■ **DESCRIPTION OF THE TASK**: From the material below, return every line that includes "grid".

■ **TASK MATERIAL**:
-- -- --
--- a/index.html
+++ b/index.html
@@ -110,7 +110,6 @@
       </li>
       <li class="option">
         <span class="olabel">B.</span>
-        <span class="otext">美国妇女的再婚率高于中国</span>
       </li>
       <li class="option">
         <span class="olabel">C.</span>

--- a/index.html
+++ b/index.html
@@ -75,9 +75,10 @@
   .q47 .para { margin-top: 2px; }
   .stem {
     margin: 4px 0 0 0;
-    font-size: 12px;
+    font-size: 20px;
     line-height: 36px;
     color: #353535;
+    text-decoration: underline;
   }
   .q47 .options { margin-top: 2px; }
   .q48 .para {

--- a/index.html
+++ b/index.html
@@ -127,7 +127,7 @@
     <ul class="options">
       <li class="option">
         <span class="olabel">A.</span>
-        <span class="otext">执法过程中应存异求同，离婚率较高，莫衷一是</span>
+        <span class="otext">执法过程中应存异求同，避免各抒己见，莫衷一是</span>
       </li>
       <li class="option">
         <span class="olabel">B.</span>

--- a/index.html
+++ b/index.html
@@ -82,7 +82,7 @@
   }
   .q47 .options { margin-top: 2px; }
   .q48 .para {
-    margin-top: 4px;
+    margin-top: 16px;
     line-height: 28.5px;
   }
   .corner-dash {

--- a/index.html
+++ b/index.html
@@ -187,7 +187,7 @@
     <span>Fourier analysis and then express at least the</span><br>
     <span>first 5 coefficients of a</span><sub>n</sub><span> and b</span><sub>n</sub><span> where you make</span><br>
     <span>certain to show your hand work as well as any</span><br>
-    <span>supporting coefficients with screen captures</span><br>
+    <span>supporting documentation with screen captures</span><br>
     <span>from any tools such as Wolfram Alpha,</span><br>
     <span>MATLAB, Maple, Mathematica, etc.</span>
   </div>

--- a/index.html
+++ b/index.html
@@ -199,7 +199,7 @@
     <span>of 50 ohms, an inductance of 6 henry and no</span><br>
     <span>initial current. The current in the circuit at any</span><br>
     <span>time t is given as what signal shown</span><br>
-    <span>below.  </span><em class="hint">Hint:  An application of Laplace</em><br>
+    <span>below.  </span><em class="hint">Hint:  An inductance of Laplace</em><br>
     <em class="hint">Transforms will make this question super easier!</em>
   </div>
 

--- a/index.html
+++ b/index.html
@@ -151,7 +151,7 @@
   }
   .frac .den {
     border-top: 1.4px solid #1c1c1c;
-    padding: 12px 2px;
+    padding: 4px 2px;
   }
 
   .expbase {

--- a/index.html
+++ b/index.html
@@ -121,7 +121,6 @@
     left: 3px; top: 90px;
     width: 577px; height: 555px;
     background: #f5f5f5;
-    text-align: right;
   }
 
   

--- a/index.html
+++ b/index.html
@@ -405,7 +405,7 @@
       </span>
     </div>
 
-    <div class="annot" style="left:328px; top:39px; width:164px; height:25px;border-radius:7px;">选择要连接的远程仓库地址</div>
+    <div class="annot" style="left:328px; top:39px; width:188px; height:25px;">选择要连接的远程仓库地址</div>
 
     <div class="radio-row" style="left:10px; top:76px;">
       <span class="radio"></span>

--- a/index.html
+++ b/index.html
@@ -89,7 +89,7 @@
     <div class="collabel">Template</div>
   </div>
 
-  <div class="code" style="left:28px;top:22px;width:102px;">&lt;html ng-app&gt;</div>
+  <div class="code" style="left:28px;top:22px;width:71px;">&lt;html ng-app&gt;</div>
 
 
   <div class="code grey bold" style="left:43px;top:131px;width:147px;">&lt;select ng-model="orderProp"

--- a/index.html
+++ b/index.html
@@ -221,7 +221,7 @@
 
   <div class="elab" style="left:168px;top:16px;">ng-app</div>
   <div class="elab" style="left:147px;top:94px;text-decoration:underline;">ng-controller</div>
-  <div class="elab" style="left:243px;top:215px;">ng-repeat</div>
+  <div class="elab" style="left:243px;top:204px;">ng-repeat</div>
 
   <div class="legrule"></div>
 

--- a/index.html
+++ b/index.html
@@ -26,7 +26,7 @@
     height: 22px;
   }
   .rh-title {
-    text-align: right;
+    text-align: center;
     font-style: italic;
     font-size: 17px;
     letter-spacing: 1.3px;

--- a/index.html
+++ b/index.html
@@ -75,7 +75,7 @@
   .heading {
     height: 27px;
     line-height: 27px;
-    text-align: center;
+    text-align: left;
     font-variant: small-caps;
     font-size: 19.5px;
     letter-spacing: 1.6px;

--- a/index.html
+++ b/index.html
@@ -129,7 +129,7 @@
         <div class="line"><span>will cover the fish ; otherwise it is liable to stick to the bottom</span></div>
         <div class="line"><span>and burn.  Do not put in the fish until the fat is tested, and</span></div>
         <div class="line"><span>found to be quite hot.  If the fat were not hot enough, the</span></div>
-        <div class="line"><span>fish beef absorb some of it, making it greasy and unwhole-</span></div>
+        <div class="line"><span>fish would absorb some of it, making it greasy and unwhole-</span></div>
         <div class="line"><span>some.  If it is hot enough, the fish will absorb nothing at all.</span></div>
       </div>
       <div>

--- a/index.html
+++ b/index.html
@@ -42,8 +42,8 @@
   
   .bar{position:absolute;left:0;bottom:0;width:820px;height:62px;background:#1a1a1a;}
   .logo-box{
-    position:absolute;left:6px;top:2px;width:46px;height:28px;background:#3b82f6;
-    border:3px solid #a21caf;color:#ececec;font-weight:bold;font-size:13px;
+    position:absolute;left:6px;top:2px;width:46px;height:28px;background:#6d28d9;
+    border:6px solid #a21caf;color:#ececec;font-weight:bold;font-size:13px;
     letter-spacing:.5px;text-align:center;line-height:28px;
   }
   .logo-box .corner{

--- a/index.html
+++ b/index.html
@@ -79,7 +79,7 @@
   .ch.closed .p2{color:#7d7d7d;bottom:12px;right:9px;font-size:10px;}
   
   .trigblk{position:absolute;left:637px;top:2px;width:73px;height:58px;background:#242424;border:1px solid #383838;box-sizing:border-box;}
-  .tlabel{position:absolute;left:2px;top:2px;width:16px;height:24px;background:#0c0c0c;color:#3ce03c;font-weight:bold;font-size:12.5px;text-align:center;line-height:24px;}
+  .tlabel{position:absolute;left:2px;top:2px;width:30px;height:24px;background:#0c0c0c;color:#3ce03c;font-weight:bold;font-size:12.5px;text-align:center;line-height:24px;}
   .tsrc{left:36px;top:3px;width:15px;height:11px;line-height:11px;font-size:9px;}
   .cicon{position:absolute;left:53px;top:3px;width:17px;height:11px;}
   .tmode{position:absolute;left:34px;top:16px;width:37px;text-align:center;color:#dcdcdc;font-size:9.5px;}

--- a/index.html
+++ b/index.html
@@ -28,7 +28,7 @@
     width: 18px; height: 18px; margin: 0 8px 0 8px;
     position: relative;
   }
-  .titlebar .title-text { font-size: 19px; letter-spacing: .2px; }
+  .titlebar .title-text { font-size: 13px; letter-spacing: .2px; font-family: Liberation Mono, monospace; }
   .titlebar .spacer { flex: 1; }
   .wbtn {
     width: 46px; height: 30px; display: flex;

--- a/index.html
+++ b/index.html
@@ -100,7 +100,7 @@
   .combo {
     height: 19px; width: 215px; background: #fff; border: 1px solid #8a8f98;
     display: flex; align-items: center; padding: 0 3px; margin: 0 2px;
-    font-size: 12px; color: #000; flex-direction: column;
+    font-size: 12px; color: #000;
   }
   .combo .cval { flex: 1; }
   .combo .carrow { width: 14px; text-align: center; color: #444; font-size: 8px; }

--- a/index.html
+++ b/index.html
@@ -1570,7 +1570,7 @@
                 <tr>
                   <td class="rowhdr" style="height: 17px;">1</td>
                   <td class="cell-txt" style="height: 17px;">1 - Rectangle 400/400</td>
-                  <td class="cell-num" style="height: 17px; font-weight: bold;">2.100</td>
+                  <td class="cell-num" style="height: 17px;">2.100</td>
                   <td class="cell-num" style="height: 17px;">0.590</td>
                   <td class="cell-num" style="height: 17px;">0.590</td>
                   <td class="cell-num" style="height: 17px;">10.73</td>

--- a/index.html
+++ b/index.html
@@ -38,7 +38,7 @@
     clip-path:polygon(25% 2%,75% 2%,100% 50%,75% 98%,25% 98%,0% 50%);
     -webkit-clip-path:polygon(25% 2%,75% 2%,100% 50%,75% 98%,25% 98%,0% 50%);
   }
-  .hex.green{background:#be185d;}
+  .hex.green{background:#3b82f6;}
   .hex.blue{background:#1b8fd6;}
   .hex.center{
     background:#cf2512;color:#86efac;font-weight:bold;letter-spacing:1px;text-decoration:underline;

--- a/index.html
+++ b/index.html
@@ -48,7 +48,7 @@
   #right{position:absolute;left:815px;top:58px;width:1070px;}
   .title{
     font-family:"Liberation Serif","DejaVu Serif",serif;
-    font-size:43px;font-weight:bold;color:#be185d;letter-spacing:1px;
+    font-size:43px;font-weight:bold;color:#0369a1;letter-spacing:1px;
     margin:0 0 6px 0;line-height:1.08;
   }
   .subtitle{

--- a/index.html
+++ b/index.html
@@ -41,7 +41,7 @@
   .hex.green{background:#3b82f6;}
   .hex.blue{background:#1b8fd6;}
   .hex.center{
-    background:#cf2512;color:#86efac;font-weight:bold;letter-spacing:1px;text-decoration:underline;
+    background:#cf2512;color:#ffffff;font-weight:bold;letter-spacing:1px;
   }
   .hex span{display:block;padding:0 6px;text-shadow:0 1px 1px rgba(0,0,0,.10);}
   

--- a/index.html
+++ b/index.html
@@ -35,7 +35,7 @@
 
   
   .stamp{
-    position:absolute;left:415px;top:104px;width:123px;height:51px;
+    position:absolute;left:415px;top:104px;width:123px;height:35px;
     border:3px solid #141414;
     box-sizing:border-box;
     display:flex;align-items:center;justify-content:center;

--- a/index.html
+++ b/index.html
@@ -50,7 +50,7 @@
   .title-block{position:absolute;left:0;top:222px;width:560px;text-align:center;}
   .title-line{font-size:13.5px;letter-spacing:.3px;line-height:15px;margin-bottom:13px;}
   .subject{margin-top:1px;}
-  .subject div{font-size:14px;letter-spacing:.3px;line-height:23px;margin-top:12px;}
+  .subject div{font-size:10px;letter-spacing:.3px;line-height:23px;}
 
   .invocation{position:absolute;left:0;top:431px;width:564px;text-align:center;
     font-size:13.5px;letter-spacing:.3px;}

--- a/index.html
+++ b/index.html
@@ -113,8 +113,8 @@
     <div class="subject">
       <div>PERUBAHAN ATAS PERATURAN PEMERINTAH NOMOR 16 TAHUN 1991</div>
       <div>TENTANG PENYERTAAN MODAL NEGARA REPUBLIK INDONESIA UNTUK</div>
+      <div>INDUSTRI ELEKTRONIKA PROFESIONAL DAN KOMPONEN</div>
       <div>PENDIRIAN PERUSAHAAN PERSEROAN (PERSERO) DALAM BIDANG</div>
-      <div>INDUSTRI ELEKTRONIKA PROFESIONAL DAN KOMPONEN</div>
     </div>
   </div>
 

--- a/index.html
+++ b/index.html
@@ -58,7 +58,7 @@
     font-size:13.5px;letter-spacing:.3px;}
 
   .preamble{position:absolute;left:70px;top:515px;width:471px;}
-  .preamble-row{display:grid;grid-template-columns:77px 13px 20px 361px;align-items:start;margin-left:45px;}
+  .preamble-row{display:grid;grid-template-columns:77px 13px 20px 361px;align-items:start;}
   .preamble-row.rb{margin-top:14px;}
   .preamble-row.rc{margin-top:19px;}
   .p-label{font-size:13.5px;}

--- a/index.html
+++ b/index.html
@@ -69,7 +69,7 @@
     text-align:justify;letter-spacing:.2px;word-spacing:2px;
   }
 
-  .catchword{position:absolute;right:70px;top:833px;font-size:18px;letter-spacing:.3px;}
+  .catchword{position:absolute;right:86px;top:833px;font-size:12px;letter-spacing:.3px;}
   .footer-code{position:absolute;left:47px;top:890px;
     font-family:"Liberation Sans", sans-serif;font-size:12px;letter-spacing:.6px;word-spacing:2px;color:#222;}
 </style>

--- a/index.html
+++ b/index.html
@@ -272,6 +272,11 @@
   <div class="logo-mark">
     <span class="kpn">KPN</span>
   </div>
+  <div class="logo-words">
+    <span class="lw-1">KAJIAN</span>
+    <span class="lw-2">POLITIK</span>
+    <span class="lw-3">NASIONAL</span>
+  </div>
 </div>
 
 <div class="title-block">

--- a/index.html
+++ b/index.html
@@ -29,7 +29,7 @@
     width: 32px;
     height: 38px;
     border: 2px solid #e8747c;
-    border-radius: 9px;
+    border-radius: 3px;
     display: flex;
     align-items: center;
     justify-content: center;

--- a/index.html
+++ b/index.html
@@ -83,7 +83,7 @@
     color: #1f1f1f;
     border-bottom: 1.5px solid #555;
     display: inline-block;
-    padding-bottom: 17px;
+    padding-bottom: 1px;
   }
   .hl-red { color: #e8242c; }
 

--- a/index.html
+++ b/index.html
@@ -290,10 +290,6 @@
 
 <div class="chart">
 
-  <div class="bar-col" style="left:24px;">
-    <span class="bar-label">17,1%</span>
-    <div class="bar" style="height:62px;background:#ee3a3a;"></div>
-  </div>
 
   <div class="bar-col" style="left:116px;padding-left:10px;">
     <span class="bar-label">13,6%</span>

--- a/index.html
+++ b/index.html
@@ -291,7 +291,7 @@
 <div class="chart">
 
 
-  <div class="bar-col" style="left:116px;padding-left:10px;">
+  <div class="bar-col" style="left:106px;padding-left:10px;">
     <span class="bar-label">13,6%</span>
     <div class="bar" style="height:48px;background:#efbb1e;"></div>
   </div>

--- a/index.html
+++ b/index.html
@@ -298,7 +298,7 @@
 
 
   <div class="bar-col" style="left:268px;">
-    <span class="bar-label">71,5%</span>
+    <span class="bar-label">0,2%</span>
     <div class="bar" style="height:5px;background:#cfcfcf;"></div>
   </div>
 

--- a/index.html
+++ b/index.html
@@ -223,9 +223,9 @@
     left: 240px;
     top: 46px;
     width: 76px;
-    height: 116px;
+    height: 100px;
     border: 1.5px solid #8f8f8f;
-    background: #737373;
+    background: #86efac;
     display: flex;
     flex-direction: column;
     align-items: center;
-- -- --
■ **THE ANSWER**:
-  .preamble-row{display:grid;grid-template-columns:77px 13px 20px 361px;align-items:start;margin-left:45px;}
+  .preamble-row{display:grid;grid-template-columns:77px 13px 20px 361px;align-items:start;}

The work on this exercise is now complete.